What the task requires:
Go through the data below and return each line containing the word "ساختار".

Supplied data:
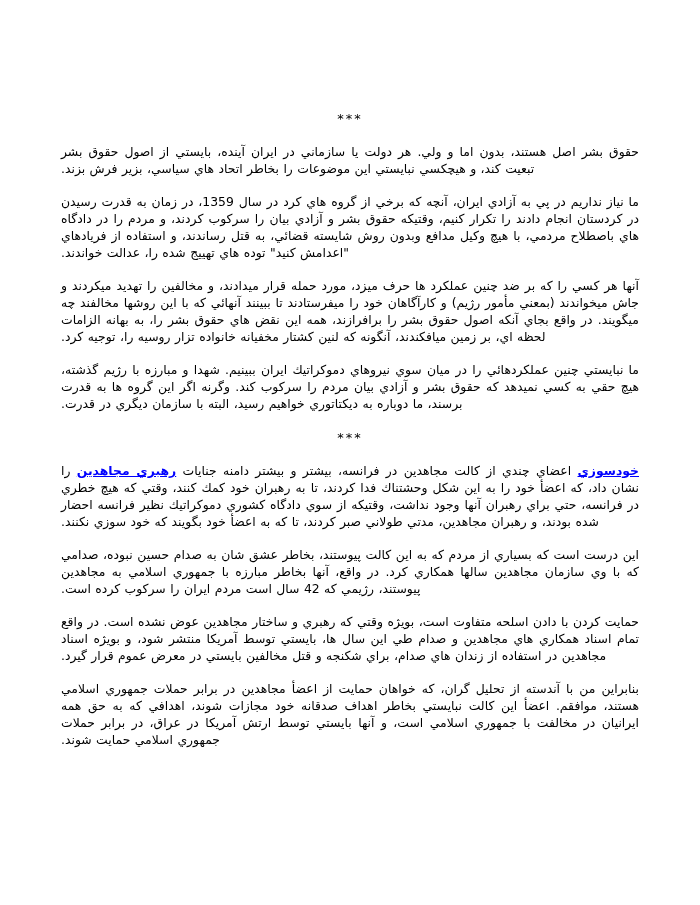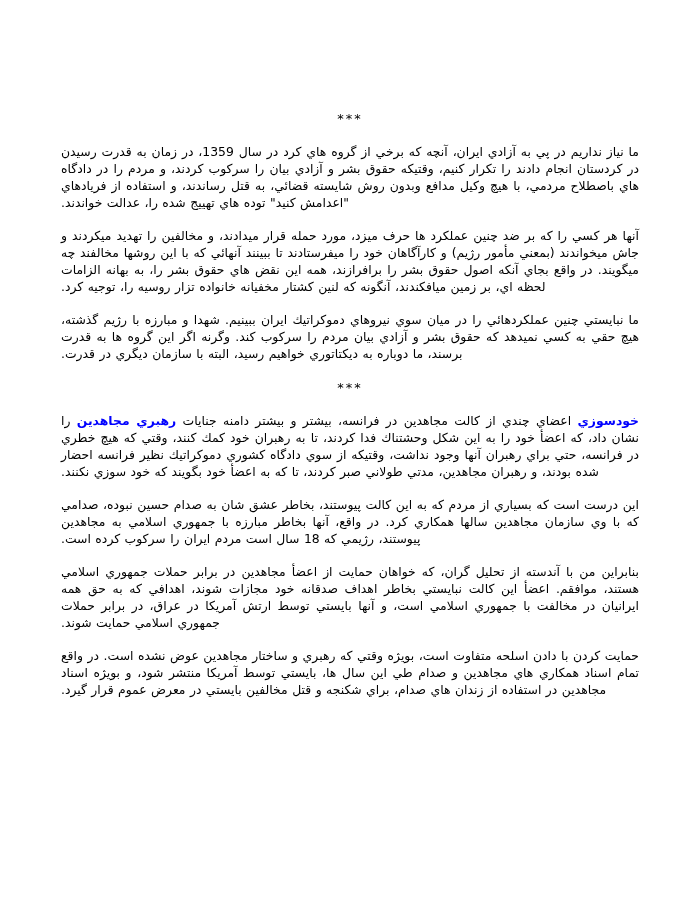--- a/index.html
+++ b/index.html
@@ -53,6 +53,7 @@
 
   <div class="sep">***</div>
 
+  <p class="para">حقوق بشر اصل هستند، بدون اما و ولي. هر دولت يا سازماني در ايران آينده، بايستي از اصول حقوق بشر تبعيت كند، و هيچكسي نبايستي اين موضوعات را بخاطر اتحاد هاي سياسي، بزير فرش بزند.</p>
 
   <p class="para">ما نياز نداريم در پي به آزادي ايران،  آنچه كه برخي از گروه هاي كرد در سال 1359، در زمان به قدرت رسيدن در كردستان انجام دادند را تكرار كنيم، وقتيكه حقوق بشر و آزادي بيان را سركوب كردند، و مردم را در دادگاه هاي باصطلاح مردمي، با هيچ وكيل مدافع وبدون روش شايسته قضائي، به قتل رساندند، و  استفاده از فريادهاي "اعدامش كنيد"  توده هاي تهييج شده را،  عدالت خواندند.</p>
 

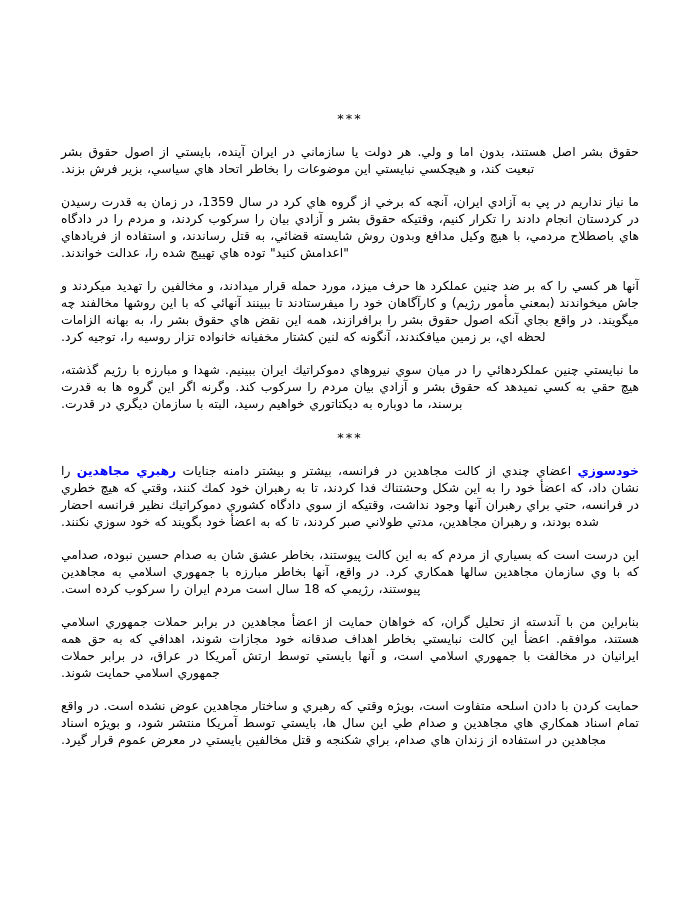--- a/index.html
+++ b/index.html
@@ -43,6 +43,7 @@
   a.doclink {
     color: #0000ff;
     font-weight: bold;
+    text-decoration: underline;
     cursor: pointer;
   }
 </style>

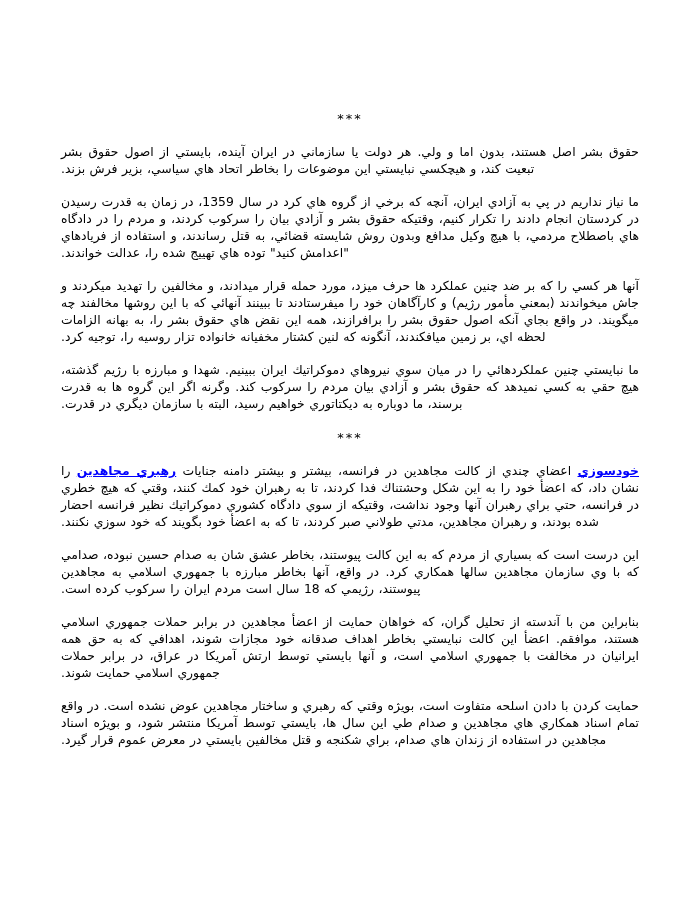--- a/index.html
+++ b/index.html
@@ -67,7 +67,7 @@
 
   <p class="para"><a class="doclink">خودسوزي</a><span>  اعضاي چندي از كالت مجاهدين در فرانسه، بيشتر و بيشتر دامنه جنايات </span><a class="doclink">رهبري مجاهدين</a><span> را نشان داد، كه اعضأ خود را به اين شكل وحشتناك فدا كردند، تا به رهبران خود كمك كنند، وقتي كه هيچ خطري در فرانسه، حتي براي رهبران آنها وجود نداشت، وقتيكه از سوي دادگاه كشوري دموكراتيك نظير  فرانسه احضار شده بودند، و رهبران مجاهدين، مدتي طولاني صبر كردند،  تا كه به اعضأ خود بگويند كه خود سوزي نكنند.</span></p>
 
-  <p class="para">اين درست است كه بسياري از مردم كه به اين كالت پيوستند، بخاطر عشق شان به صدام حسين نبوده، صدامي كه با وي سازمان مجاهدين سالها همكاري كرد.  در واقع، آنها بخاطر  مبارزه با جمهوري اسلامي به مجاهدين پيوستند، رژيمي كه 18 سال است مردم ايران را سركوب كرده است.</p>
+  <p class="para">اين درست است كه بسياري از مردم كه به اين كالت پيوستند، بخاطر عشق شان به صدام حسين نبوده، صدامي كه با وي سازمان مجاهدين سالها همكاري كرد.  در واقع، آنها بخاطر  مبارزه با جمهوري اسلامي به مجاهدين پيوستند، رژيمي كه 42 سال است مردم ايران را سركوب كرده است.</p>
 
   <p class="para">بنابراين من با آندسته  از تحليل گران، كه خواهان حمايت از اعضأ مجاهدين در برابر حملات جمهوري اسلامي هستند، موافقم.   اعضأ اين كالت نبايستي بخاطر اهداف صدقانه خود مجازات شوند، اهدافي كه به حق همه ايرانيان در مخالفت با جمهوري اسلامي است، و آنها بايستي توسط ارتش آمريكا در عراق،  در برابر حملات جمهوري اسلامي حمايت شوند.</p>
 

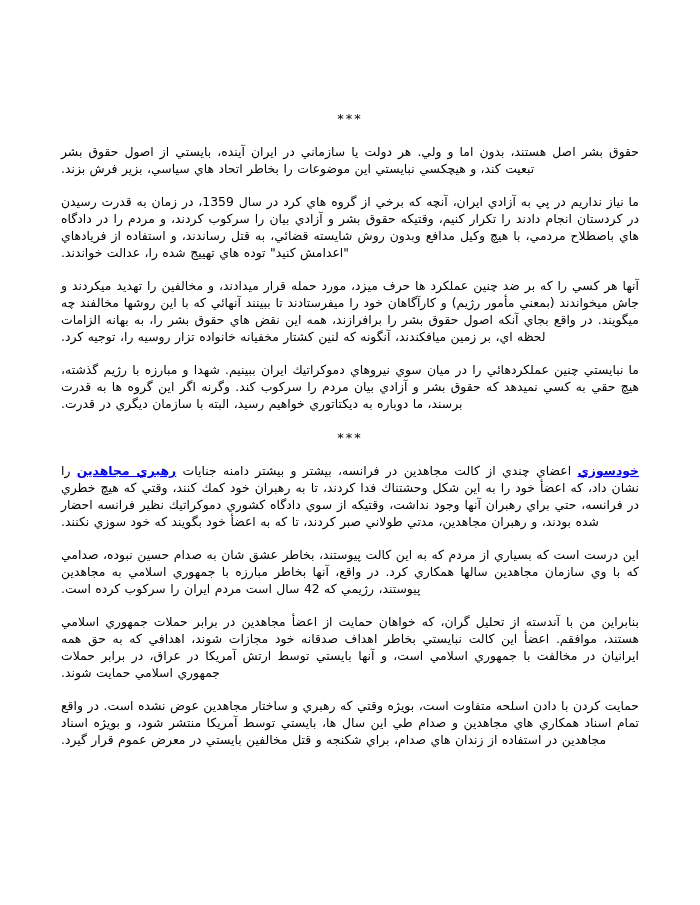--- a/index.html
+++ b/index.html
@@ -69,9 +69,9 @@
 
   <p class="para">اين درست است كه بسياري از مردم كه به اين كالت پيوستند، بخاطر عشق شان به صدام حسين نبوده، صدامي كه با وي سازمان مجاهدين سالها همكاري كرد.  در واقع، آنها بخاطر  مبارزه با جمهوري اسلامي به مجاهدين پيوستند، رژيمي كه 42 سال است مردم ايران را سركوب كرده است.</p>
 
+  <p class="para">حمايت كردن با دادن اسلحه متفاوت است، بويژه وقتي كه رهبري و ساختار مجاهدين عوض نشده است. در واقع تمام اسناد همكاري هاي مجاهدين و صدام طي اين سال ها، بايستي توسط آمريكا منتشر شود، و بويژه اسناد مجاهدين در استفاده از زندان هاي صدام،  براي شكنجه و قتل مخالفين بايستي در معرض عموم قرار گيرد.</p>
+
   <p class="para">بنابراين من با آندسته  از تحليل گران، كه خواهان حمايت از اعضأ مجاهدين در برابر حملات جمهوري اسلامي هستند، موافقم.   اعضأ اين كالت نبايستي بخاطر اهداف صدقانه خود مجازات شوند، اهدافي كه به حق همه ايرانيان در مخالفت با جمهوري اسلامي است، و آنها بايستي توسط ارتش آمريكا در عراق،  در برابر حملات جمهوري اسلامي حمايت شوند.</p>
-
-  <p class="para">حمايت كردن با دادن اسلحه متفاوت است، بويژه وقتي كه رهبري و ساختار مجاهدين عوض نشده است. در واقع تمام اسناد همكاري هاي مجاهدين و صدام طي اين سال ها، بايستي توسط آمريكا منتشر شود، و بويژه اسناد مجاهدين در استفاده از زندان هاي صدام،  براي شكنجه و قتل مخالفين بايستي در معرض عموم قرار گيرد.</p>
 
 </div>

Your response:
+  <p class="para">حمايت كردن با دادن اسلحه متفاوت است، بويژه وقتي كه رهبري و ساختار مجاهدين عوض نشده است. در واقع تمام اسناد همكاري هاي مجاهدين و صدام طي اين سال ها، بايستي توسط آمريكا منتشر شود، و بويژه اسناد مجاهدين در استفاده از زندان هاي صدام،  براي شكنجه و قتل مخالفين بايستي در معرض عموم قرار گيرد.</p>
-  <p class="para">حمايت كردن با دادن اسلحه متفاوت است، بويژه وقتي كه رهبري و ساختار مجاهدين عوض نشده است. در واقع تمام اسناد همكاري هاي مجاهدين و صدام طي اين سال ها، بايستي توسط آمريكا منتشر شود، و بويژه اسناد مجاهدين در استفاده از زندان هاي صدام،  براي شكنجه و قتل مخالفين بايستي در معرض عموم قرار گيرد.</p>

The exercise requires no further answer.